Successful Holidays with Dementia Patients
The holiday season can represent a sense of loss for families and friends of nursing home patients with dementia. At the same time, it can trigger stressors for patients through changes in routines, the environment, and social interactions. Here are some tips for making holidays as enjoyable as possible for your patients and families.
Keep decorations simple. Large displays, rearrangement of living spaces, clutter, and blinking lights are examples of holiday decorations that can cause confusion, reports the Mayo Clinic. Keep safety in mind, too, they advise. For example, a patient may try to eat decorations that look like edible treats. Fragile decorations could cause accidents. Decorations should be secured so they can’t fall, suggests the National Institute on Aging (NIA).

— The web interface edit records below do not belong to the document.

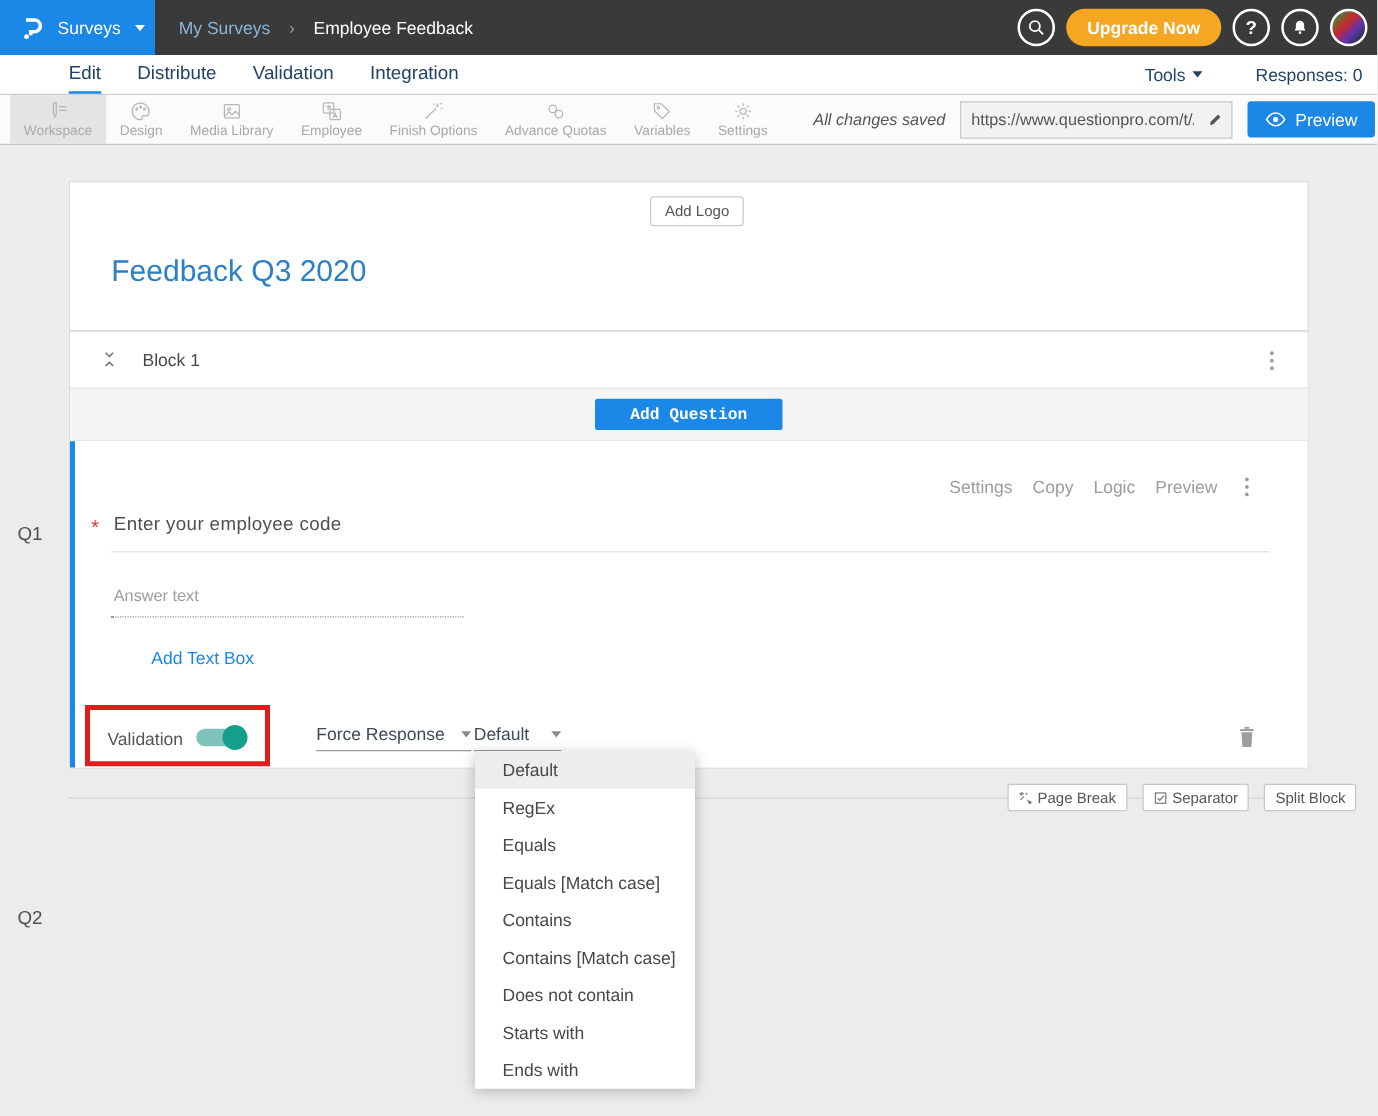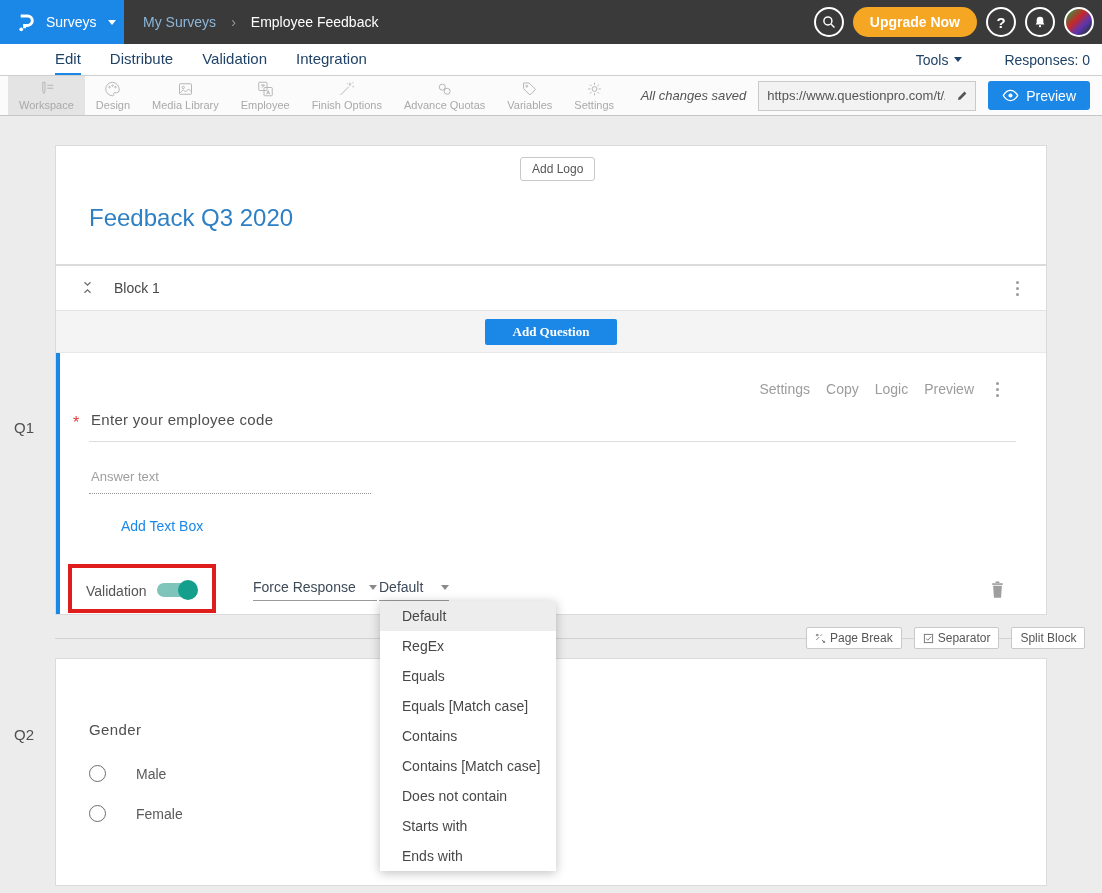"All changes saved" .toolbar-right { padding-right: 12px -> 2px }
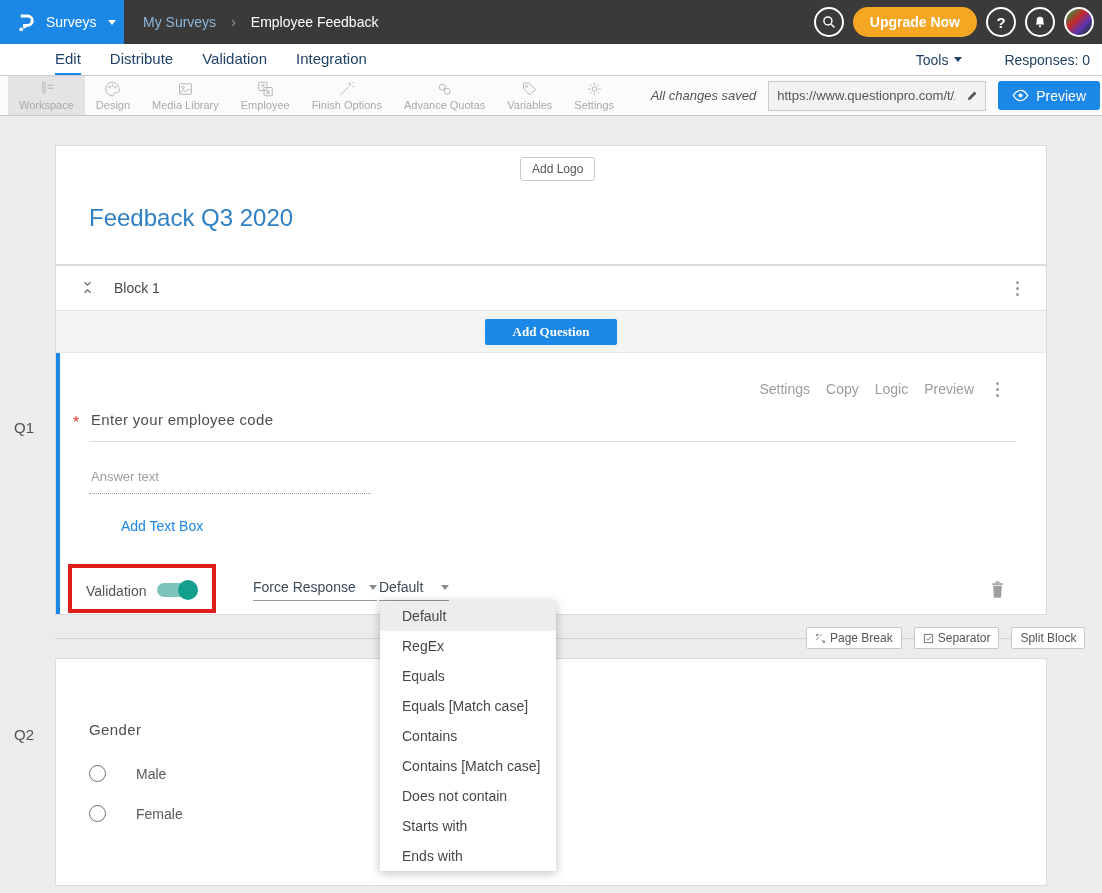"Add Question" .add-question { font-family: Liberation Serif, serif -> Liberation Mono, monospace }
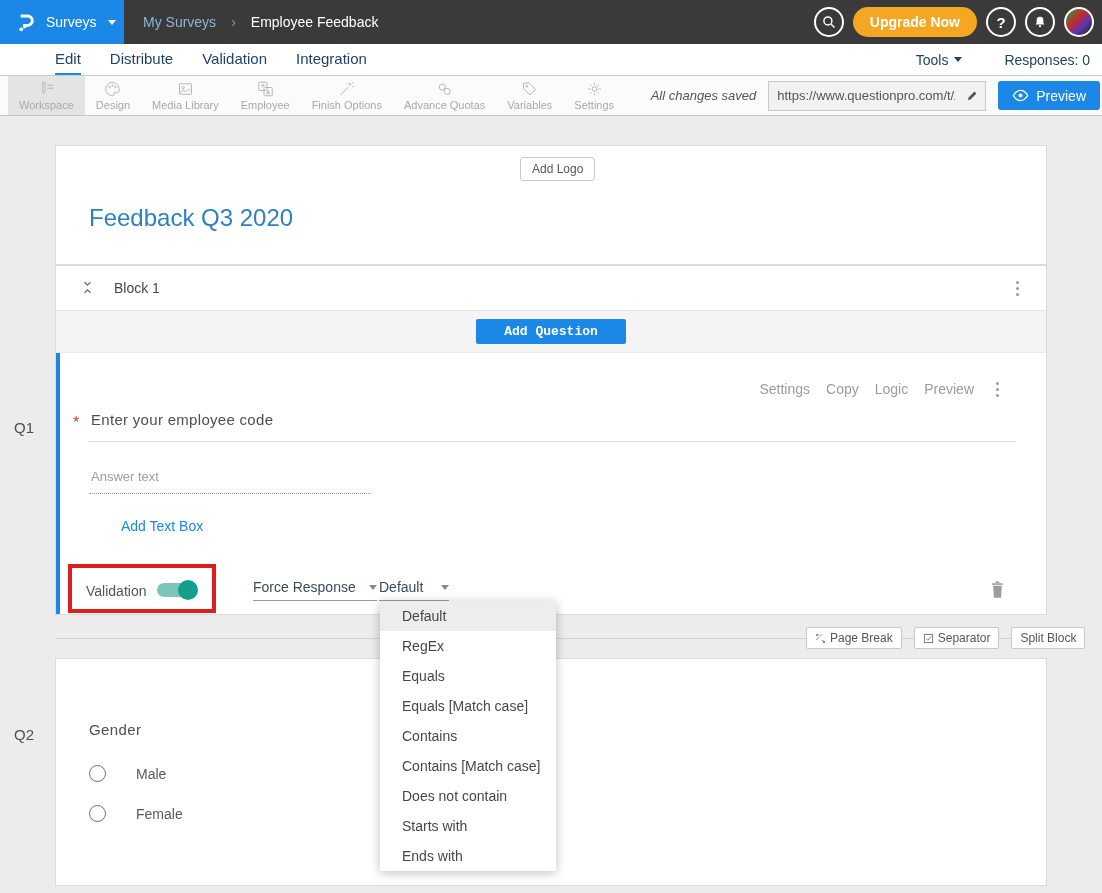"Gender" div.q2-card { html: <div> <div>Gender</div> <div> <div></div> <div>Male</div> </div> <div> <div></div> <div>Female</div> </div> </div> -> none }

Too much noise, loud conversation, loud music, or intense changes in lighting can cause stress, says the NIA. Keeping the environment calm can help a patient enjoy the experience.
Use music and encourage patients to clap, sing, or move with the music. “Musical memories are often preserved in Alzheimer's disease because key brain areas linked to musical memory are relatively undamaged by the disease,” says the Mayo Clinic. Often, music can relieve stress, anxiety, and agitation. Mayo recommends keeping the volume at a “relaxing” level.
Involving patients in holiday preparations in any way that is patient-appropriate can help familiarize them with upcoming celebrations. Even just observing preparations can be helpful, says the NIA. Some patients may enjoy looking at photo albums or watching a holiday movie.
Have a quiet plan
In case a patient should become anxious or agitated, it’s a good idea to have a quiet plan ready, recommends the NIA. You may have quiet distractions ready, “such as looking at pictures or going for a walk,” they suggest. You want to be sure there is a quiet space available for the patient if needed.
Limit visitor counts
For some patients, it’s helpful to keep visitor counts low. This could mean arranging for only a few family members to visit at a time, says the NIA.
If family or friends are coming to visit, some may not have interacted with the patient for a while and could be surprised by any decline. You can help prepare them by explaining any behaviors they may expect from their loved one, such as wandering, eating with fingers, or other behaviors, says the NIA. Prepare visitors for memory losses, such as a possible inability to recognize them, and explain this is not intentional, suggest the NIA. Remind visitors to make eye contact, speak slowly, and avoid questions that may be difficult to answer. Explain that they do not need to correct or criticize what a patient says. Hugs, gentle touches, and friendly body language can set the emotional tone that brings joy to the patient.
Protect against fatigue
Ensuring adequate opportunities for rest will help a patient with dementia maximize enjoyment around the holidays.
Happy holidays with dementia
With careful planning and support for families, you can help make holidays fun and fulfilling for patients with dementia. Managed well, holiday closeness can enhance quality of life for your patients and their loved ones.